What the task requires » Copy, from the entries below, each line where the word "Figure" can be found.

Excerpted records »
▬▬▬
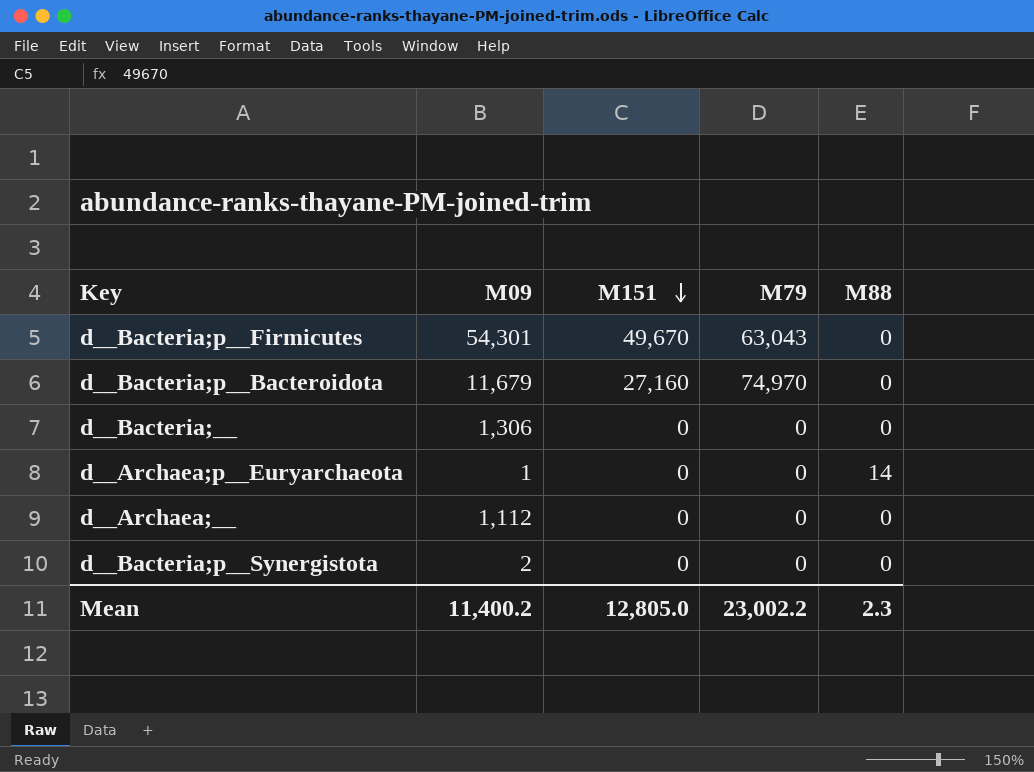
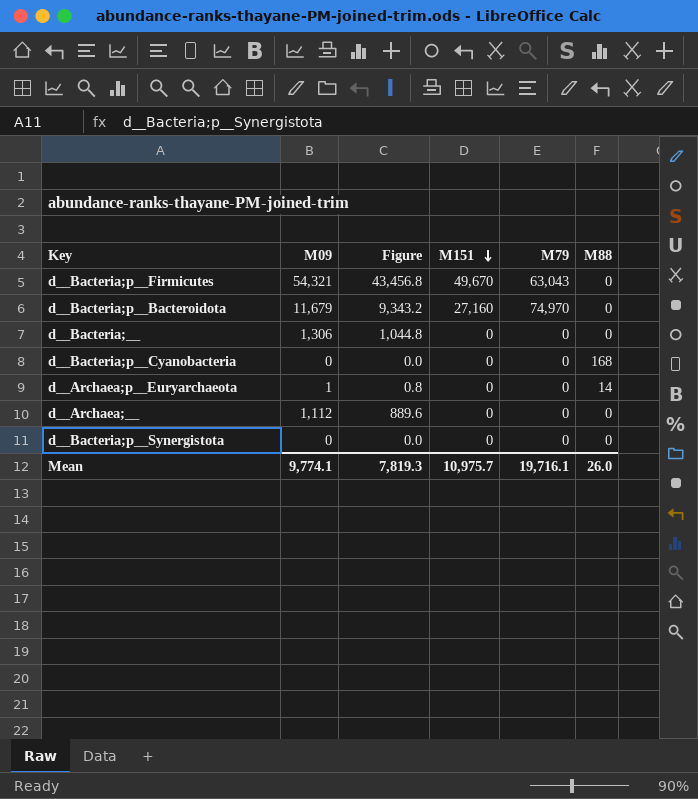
column Figure | formula: none -> [M09] * 0.8
d__Bacteria;p__Firmicutes | M09: 54,301 -> 54,321
row d__Bacteria;p__Cyanobacteria: none -> 0 | 0.0 | 0 | 0 | 168
d__Bacteria;p__Synergistota | M09: 2 -> 0
Mean | M09: 11,400.2 -> 9,774.1
Mean | M151: 12,805.0 -> 10,975.7
Mean | M79: 23,002.2 -> 19,716.1
Mean | M88: 2.3 -> 26.0

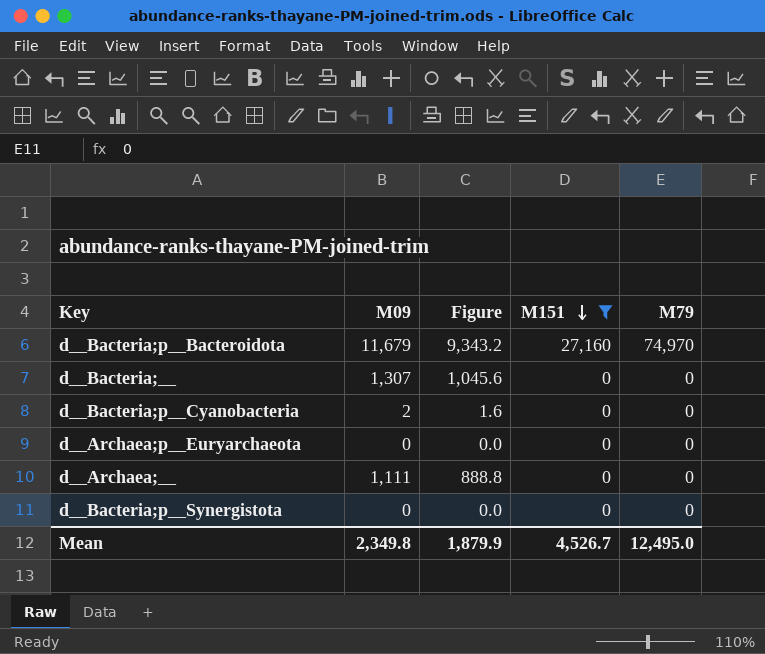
filter: none -> M151 != 49,670
column M88 | position: 6 -> none
d__Bacteria;__ | M09: 1,306 -> 1,307
d__Bacteria;__ | Figure: 1,044.8 -> 1,045.6
d__Bacteria;p__Cyanobacteria | M09: 0 -> 2
d__Bacteria;p__Cyanobacteria | Figure: 0.0 -> 1.6
d__Archaea;p__Euryarchaeota | M09: 1 -> 0
d__Archaea;p__Euryarchaeota | Figure: 0.8 -> 0.0
d__Archaea;__ | M09: 1,112 -> 1,111
d__Archaea;__ | Figure: 889.6 -> 888.8
Mean | M09: 9,774.1 -> 2,349.8
Mean | Figure: 7,819.3 -> 1,879.9
Mean | M151: 10,975.7 -> 4,526.7
Mean | M79: 19,716.1 -> 12,495.0

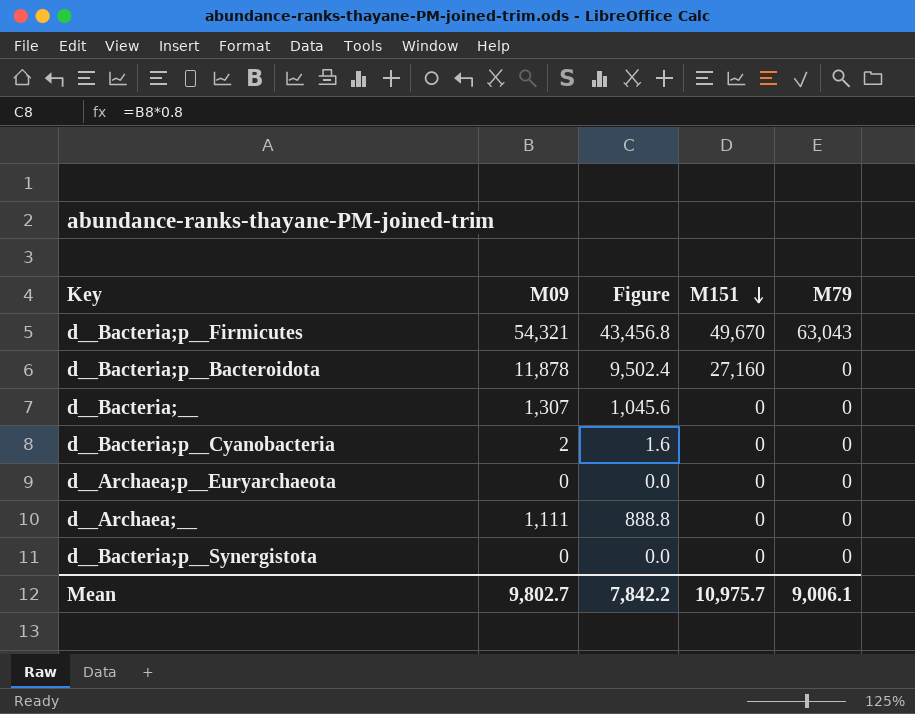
filter: M151 != 49,670 -> none
d__Bacteria;p__Bacteroidota | M09: 11,679 -> 11,878
d__Bacteria;p__Bacteroidota | Figure: 9,343.2 -> 9,502.4
d__Bacteria;p__Bacteroidota | M79: 74,970 -> 0
Mean | M09: 2,349.8 -> 9,802.7
Mean | Figure: 1,879.9 -> 7,842.2
Mean | M151: 4,526.7 -> 10,975.7
Mean | M79: 12,495.0 -> 9,006.1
▬▬▬
Your response »
column Figure | formula: none -> [M09] * 0.8
d__Bacteria;__ | Figure: 1,044.8 -> 1,045.6
d__Bacteria;p__Cyanobacteria | Figure: 0.0 -> 1.6
d__Archaea;p__Euryarchaeota | Figure: 0.8 -> 0.0
d__Archaea;__ | Figure: 889.6 -> 888.8
Mean | Figure: 7,819.3 -> 1,879.9
d__Bacteria;p__Bacteroidota | Figure: 9,343.2 -> 9,502.4
Mean | Figure: 1,879.9 -> 7,842.2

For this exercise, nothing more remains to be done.